### Revision comparison data
■ ■ ■ ■
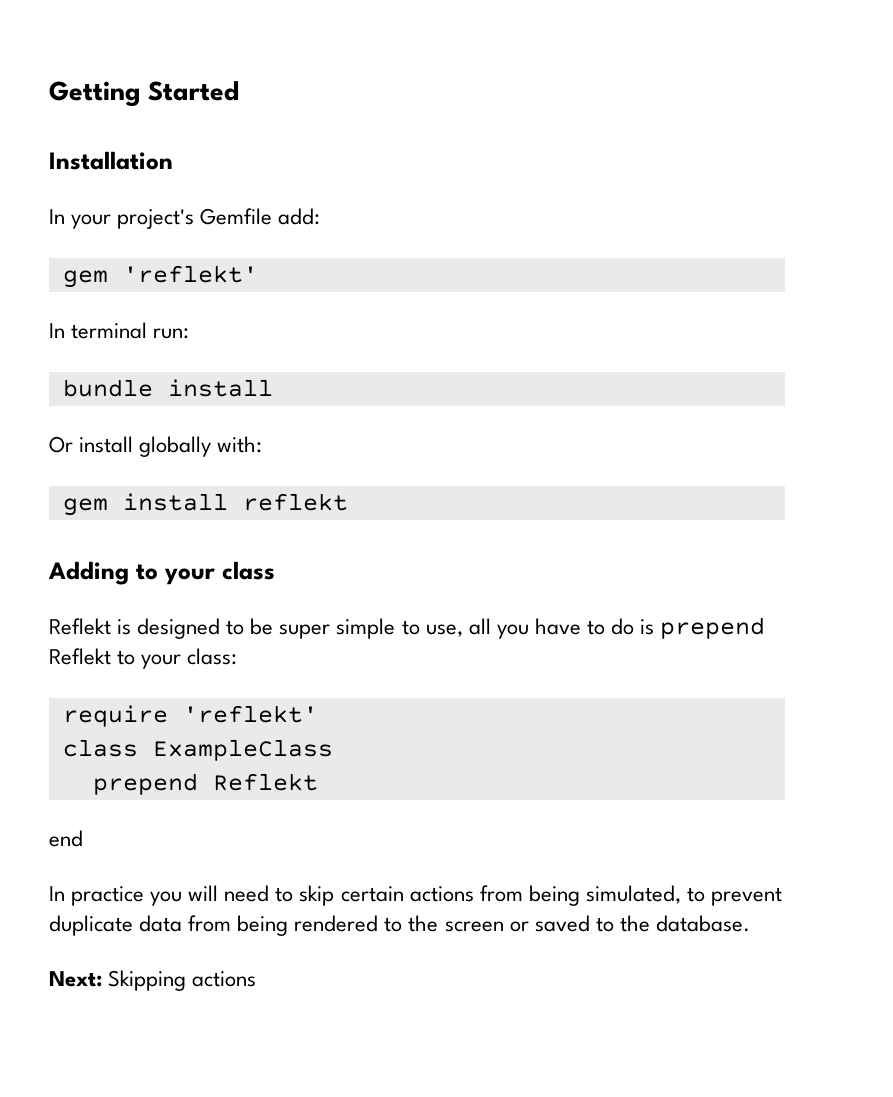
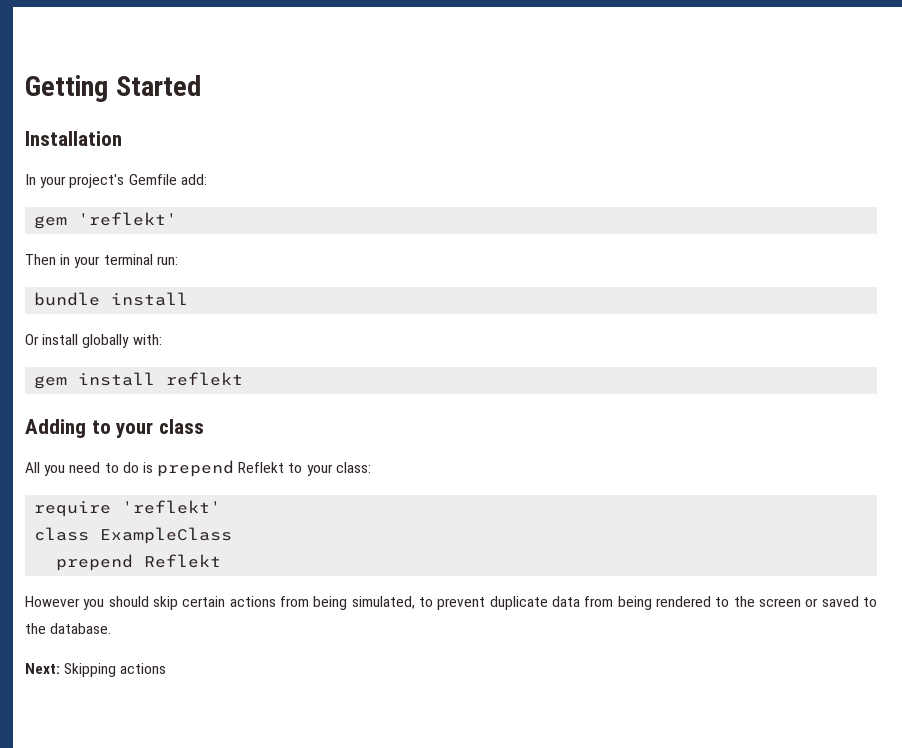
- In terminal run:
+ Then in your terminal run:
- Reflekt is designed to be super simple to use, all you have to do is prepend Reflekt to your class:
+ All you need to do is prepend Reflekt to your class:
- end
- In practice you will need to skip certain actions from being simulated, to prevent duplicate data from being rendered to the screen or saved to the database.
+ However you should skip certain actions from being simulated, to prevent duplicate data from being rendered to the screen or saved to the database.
■ ■ ■ ■
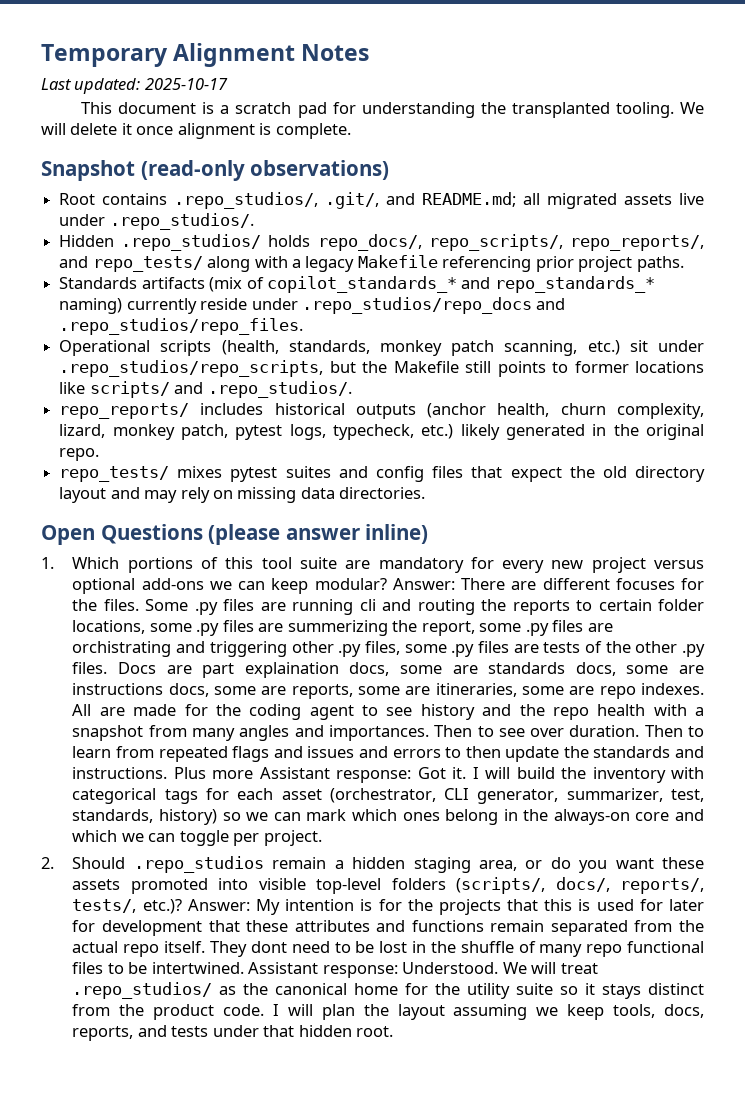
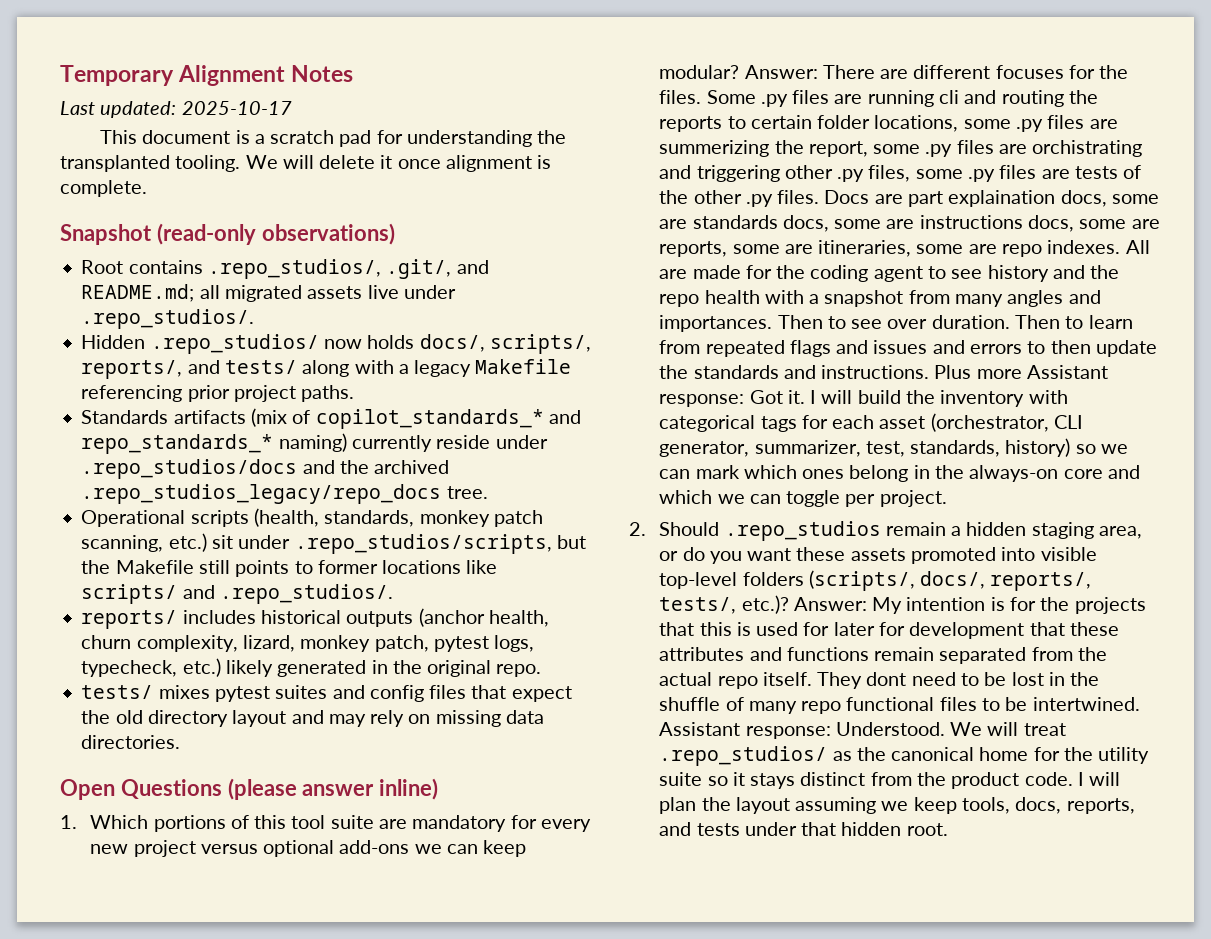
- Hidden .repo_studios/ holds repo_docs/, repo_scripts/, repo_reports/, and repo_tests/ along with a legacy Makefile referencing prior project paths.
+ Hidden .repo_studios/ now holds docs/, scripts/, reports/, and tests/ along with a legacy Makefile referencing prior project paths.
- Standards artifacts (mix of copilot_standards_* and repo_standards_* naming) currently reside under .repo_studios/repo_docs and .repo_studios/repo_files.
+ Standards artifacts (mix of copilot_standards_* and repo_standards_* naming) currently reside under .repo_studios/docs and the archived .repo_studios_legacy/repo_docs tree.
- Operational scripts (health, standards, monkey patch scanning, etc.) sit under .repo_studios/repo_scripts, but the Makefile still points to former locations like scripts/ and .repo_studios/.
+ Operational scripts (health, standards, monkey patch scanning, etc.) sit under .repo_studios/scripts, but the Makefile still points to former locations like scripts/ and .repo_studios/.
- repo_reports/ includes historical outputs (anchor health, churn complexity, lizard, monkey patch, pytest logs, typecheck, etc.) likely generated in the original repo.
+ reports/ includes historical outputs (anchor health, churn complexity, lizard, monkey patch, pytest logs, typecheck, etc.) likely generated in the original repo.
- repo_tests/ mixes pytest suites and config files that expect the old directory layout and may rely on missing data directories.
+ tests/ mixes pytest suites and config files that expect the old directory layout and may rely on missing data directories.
■ ■ ■ ■
### Activity
Set down precisely the lines above between the line holding "- Hidden .repo_studios/" and the line holding "Hidden .repo_studios/ now", inclusive, and nothing beyond them.

### Output below
- Hidden .repo_studios/ holds repo_docs/, repo_scripts/, repo_reports/, and repo_tests/ along with a legacy Makefile referencing prior project paths.
+ Hidden .repo_studios/ now holds docs/, scripts/, reports/, and tests/ along with a legacy Makefile referencing prior project paths.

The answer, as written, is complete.